Work item:
Working through the lines below, return each one that holds "meta".

Data shown:
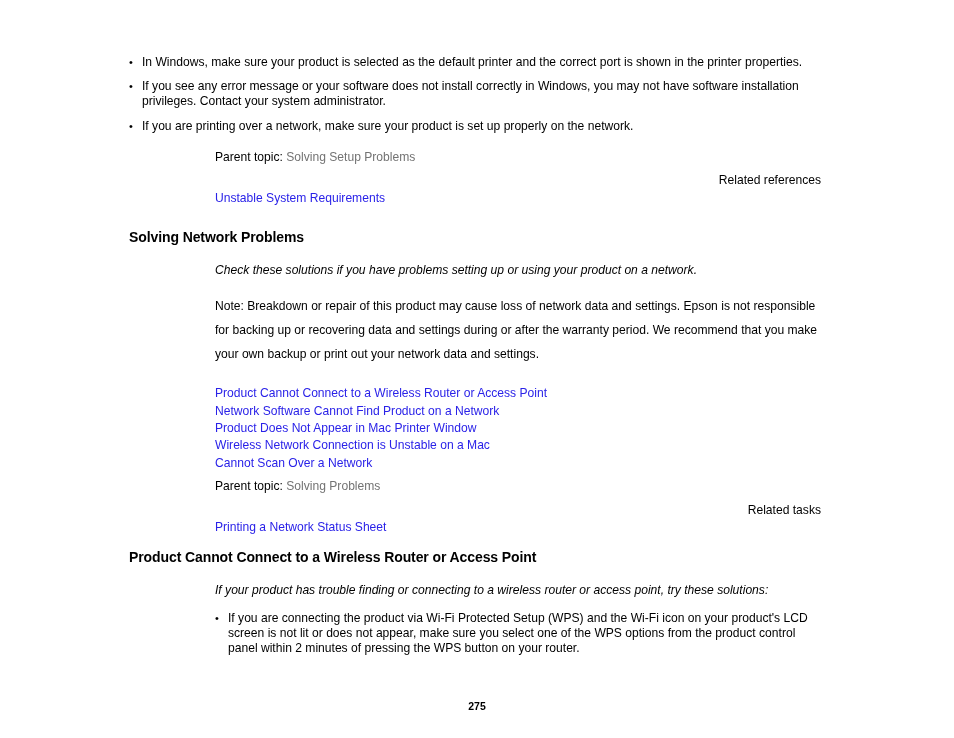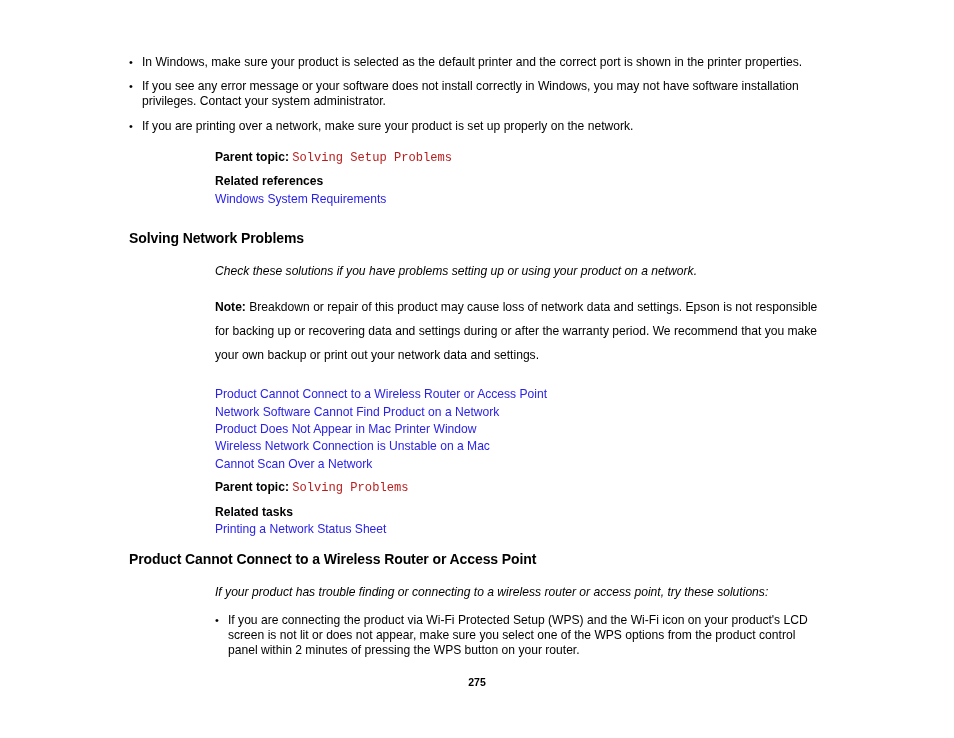--- a/index.html
+++ b/index.html
@@ -63,7 +63,8 @@
     margin: 0;
   }
   .note b, .label-bold {
-    font-weight: bold;
+    font-weight: normal;
+    text-align: right;
   }
   .link {
     color: #2a22e8;

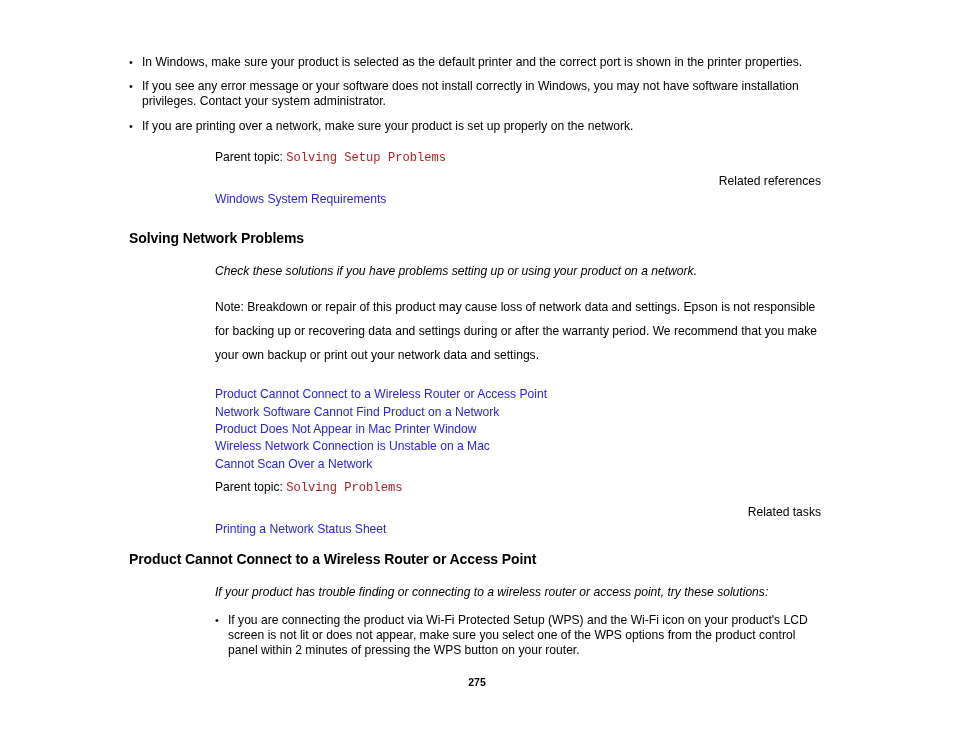--- a/index.html
+++ b/index.html
@@ -74,9 +74,8 @@
     display: block;
   }
   .link-inline {
-    color: #b91c1c;
+    color: #737373;
     text-decoration: none;
-    font-family: Liberation Mono, monospace;
   }
   .meta-line {
     font-size: 12.1px;

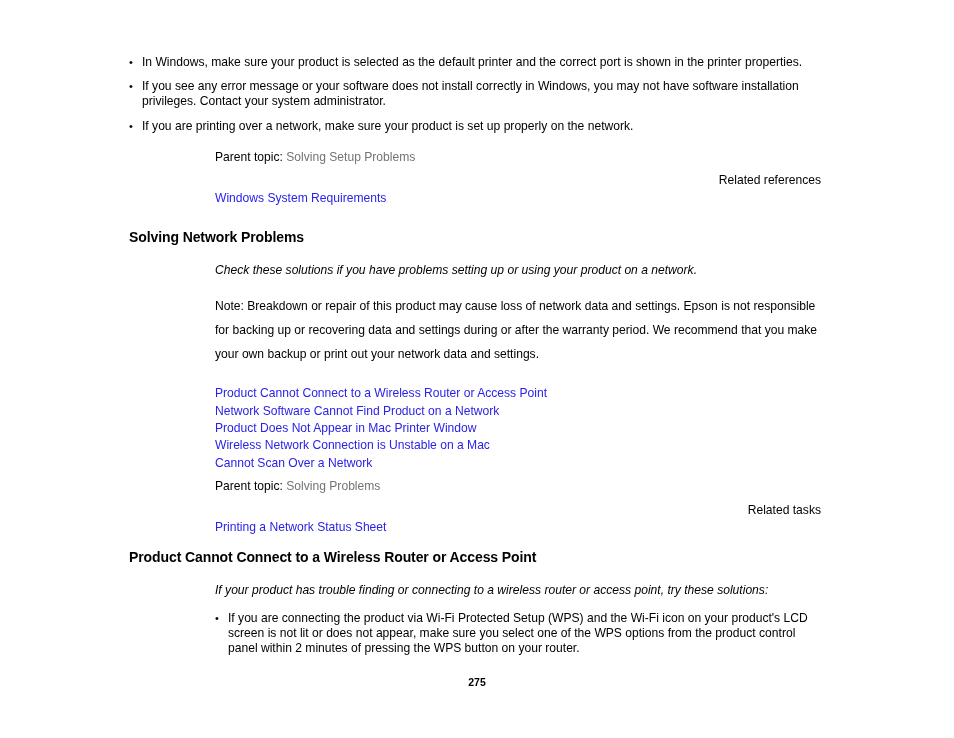--- a/index.html
+++ b/index.html
@@ -129,7 +129,7 @@
       <div class="sp-1"></div>
       <p class="meta-line label-bold">Related references</p>
       <div class="links-group">
-        <a href="#" class="link">Windows System Requirements</a>
+        <a href="#" class="link">Unstable System Requirements</a>
       </div>
     </div>
 

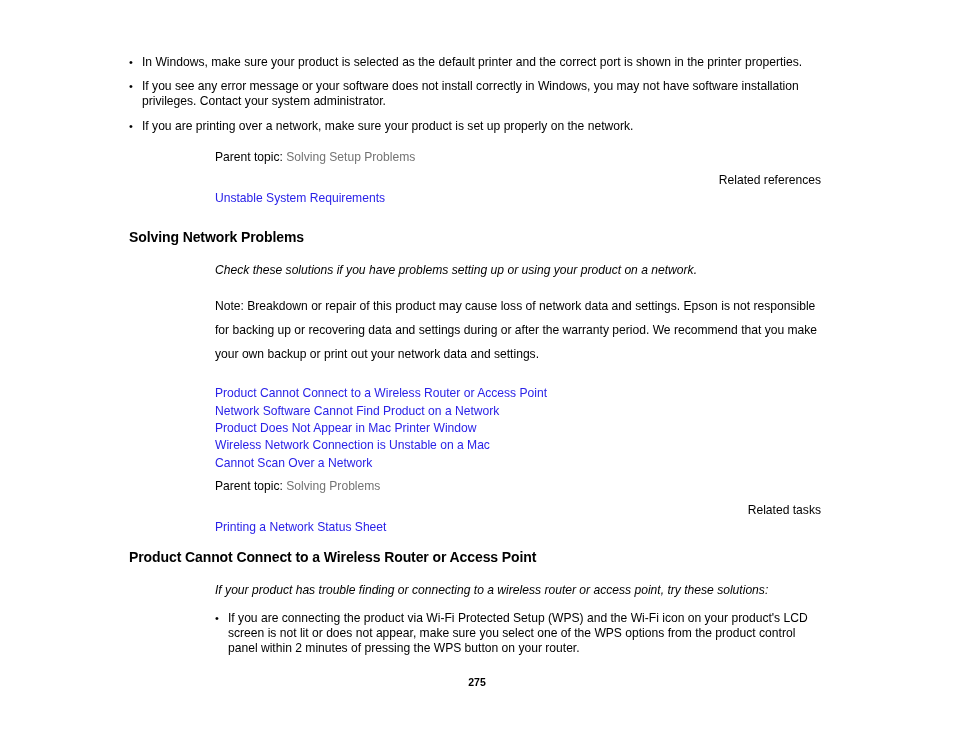--- a/index.html
+++ b/index.html
@@ -97,7 +97,7 @@
     position: absolute;
     left: 0;
     right: 0;
-    top: 676px;
+    top: 700px;
     text-align: center;
     font-size: 10.5px;
     font-weight: bold;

Answer for this exercise:
   .meta-line {
       <p class="meta-line label-bold">Related references</p>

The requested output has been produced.